Web page revision data:
--------------------

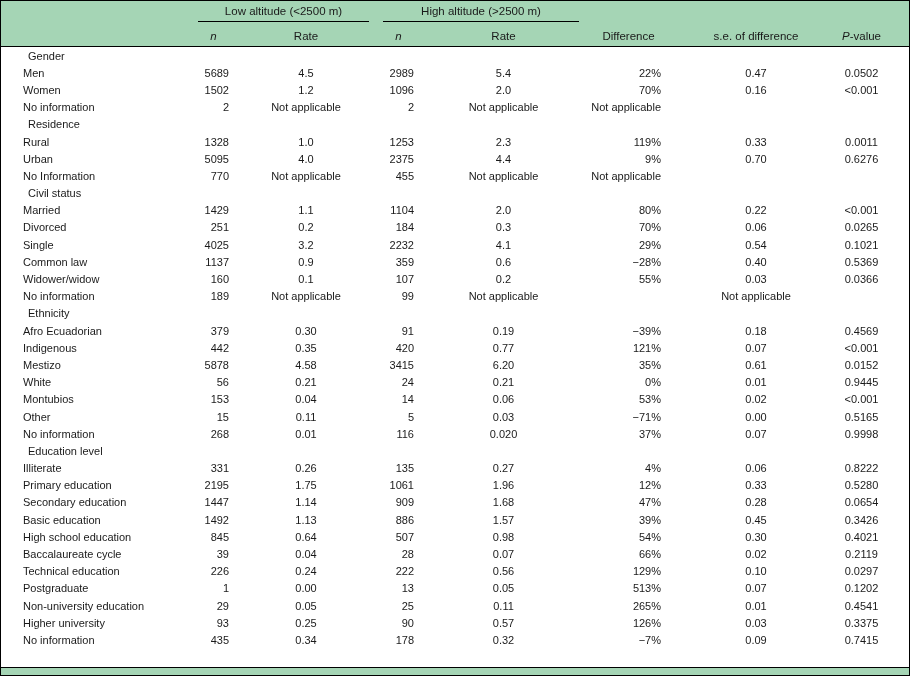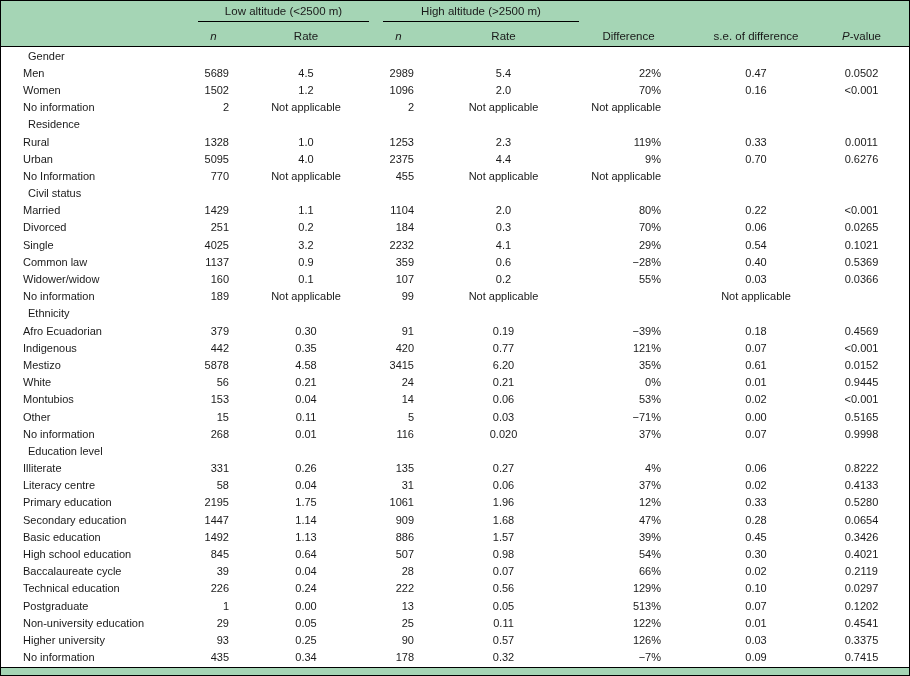--- a/index.html
+++ b/index.html
@@ -336,16 +336,6 @@
           <td class="cell-p">0.8222</td>
         </tr>
         <tr>
-          <td class="cell-label">Literacy centre</td>
-          <td class="cell-right-a">58</td>
-          <td class="cell-center">0.04</td>
-          <td class="cell-right-a">31</td>
-          <td class="cell-center">0.06</td>
-          <td class="cell-diff">37%</td>
-          <td class="cell-center">0.02</td>
-          <td class="cell-p">0.4133</td>
-        </tr>
-        <tr>
           <td class="cell-label">Primary education</td>
           <td class="cell-right-a">2195</td>
           <td class="cell-center">1.75</td>

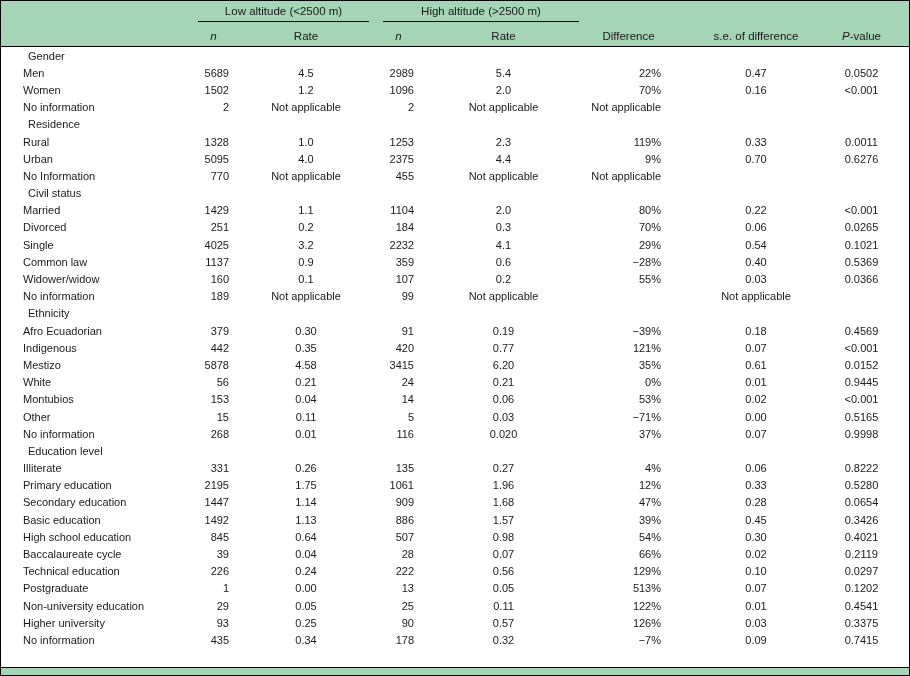--- a/index.html
+++ b/index.html
@@ -411,7 +411,7 @@
           <td class="cell-center">0.05</td>
           <td class="cell-right-a">25</td>
           <td class="cell-center">0.11</td>
-          <td class="cell-diff">122%</td>
+          <td class="cell-diff">265%</td>
           <td class="cell-center">0.01</td>
           <td class="cell-p">0.4541</td>
         </tr>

--------------------

* _WHAT IS REQUIRED_:
Write the lines above out again exactly, without any of their pictures.

* _RESPONSE TO THIS TASK_:
--- a/index.html
+++ b/index.html
@@ -336,16 +336,6 @@
           <td class="cell-p">0.8222</td>
         </tr>
         <tr>
-          <td class="cell-label">Literacy centre</td>
-          <td class="cell-right-a">58</td>
-          <td class="cell-center">0.04</td>
-          <td class="cell-right-a">31</td>
-          <td class="cell-center">0.06</td>
-          <td class="cell-diff">37%</td>
-          <td class="cell-center">0.02</td>
-          <td class="cell-p">0.4133</td>
-        </tr>
-        <tr>
           <td class="cell-label">Primary education</td>
           <td class="cell-right-a">2195</td>
           <td class="cell-center">1.75</td>

--- a/index.html
+++ b/index.html
@@ -411,7 +411,7 @@
           <td class="cell-center">0.05</td>
           <td class="cell-right-a">25</td>
           <td class="cell-center">0.11</td>
-          <td class="cell-diff">122%</td>
+          <td class="cell-diff">265%</td>
           <td class="cell-center">0.01</td>
           <td class="cell-p">0.4541</td>
         </tr>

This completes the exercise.